▶ _Problem to solve_:
Search the listing for "none" and copy every line where it appears.

▶ _Source data_:
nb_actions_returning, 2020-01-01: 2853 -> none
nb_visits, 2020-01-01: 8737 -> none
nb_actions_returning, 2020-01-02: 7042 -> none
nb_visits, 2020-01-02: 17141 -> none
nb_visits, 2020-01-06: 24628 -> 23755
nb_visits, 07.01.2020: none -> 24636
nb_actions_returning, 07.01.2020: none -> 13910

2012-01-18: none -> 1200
--
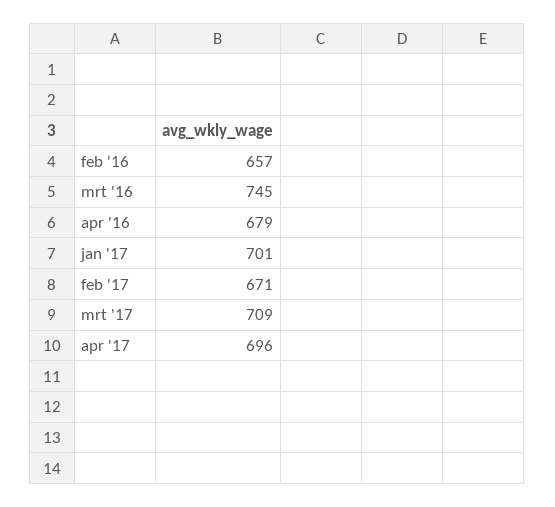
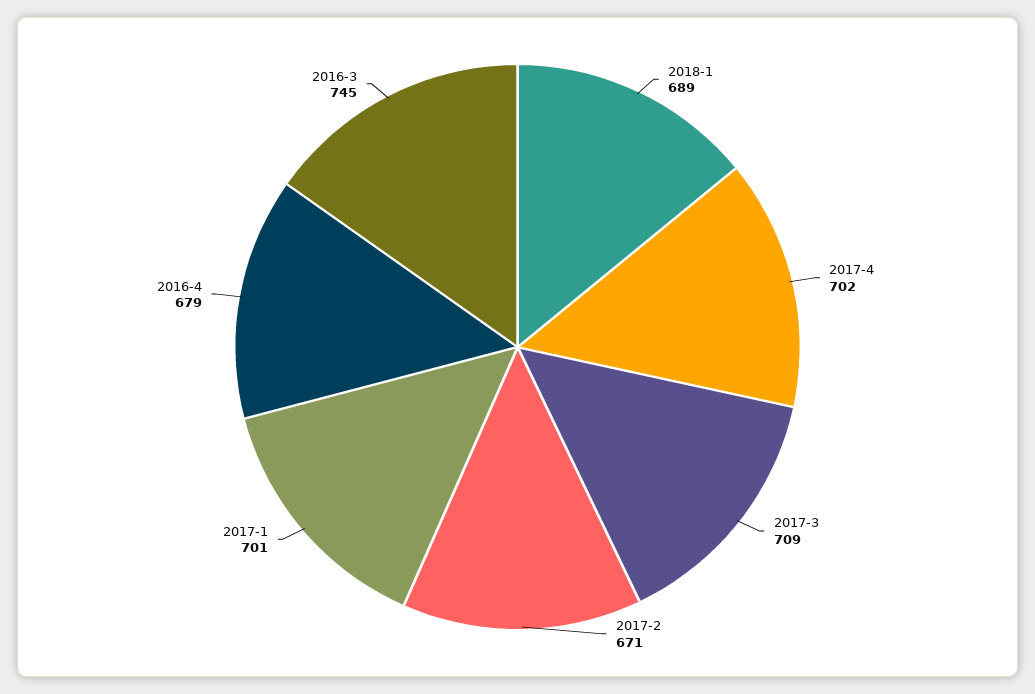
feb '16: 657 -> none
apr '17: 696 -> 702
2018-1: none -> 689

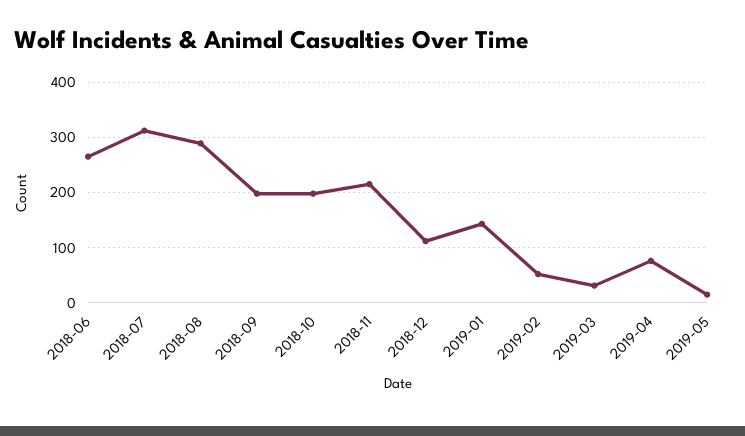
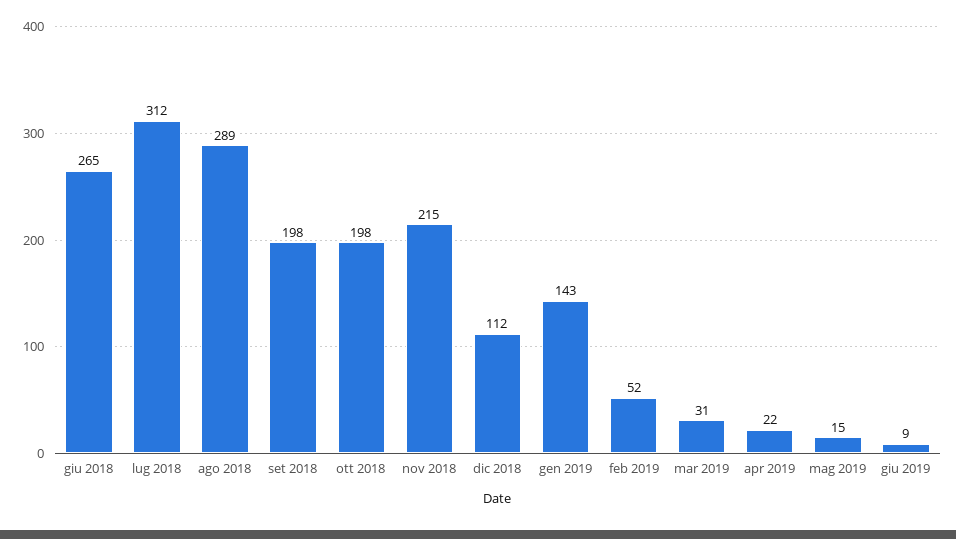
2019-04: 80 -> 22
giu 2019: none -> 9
---
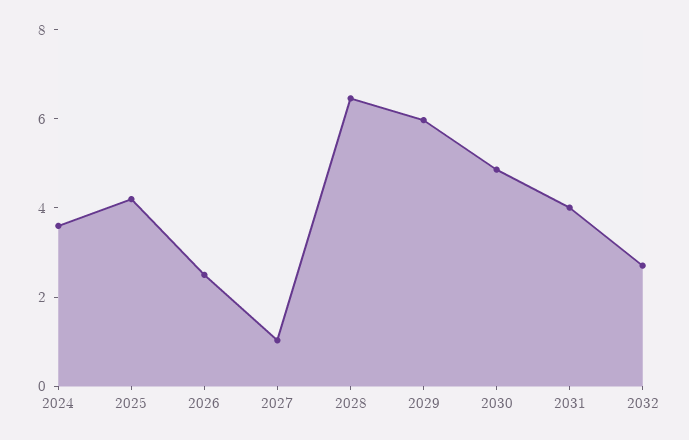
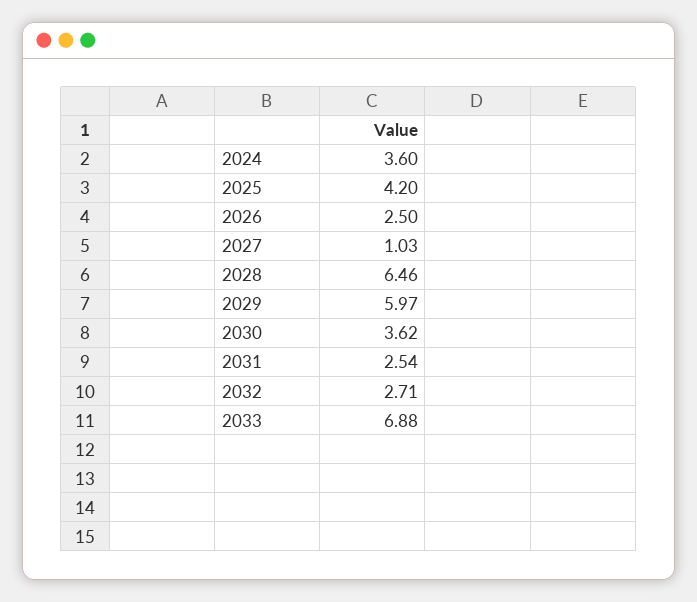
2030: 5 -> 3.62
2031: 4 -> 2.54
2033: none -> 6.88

▶ _Problem solution_:
nb_actions_returning, 2020-01-01: 2853 -> none
nb_visits, 2020-01-01: 8737 -> none
nb_actions_returning, 2020-01-02: 7042 -> none
nb_visits, 2020-01-02: 17141 -> none
nb_visits, 07.01.2020: none -> 24636
nb_actions_returning, 07.01.2020: none -> 13910
2012-01-18: none -> 1200
feb '16: 657 -> none
2018-1: none -> 689
giu 2019: none -> 9
2033: none -> 6.88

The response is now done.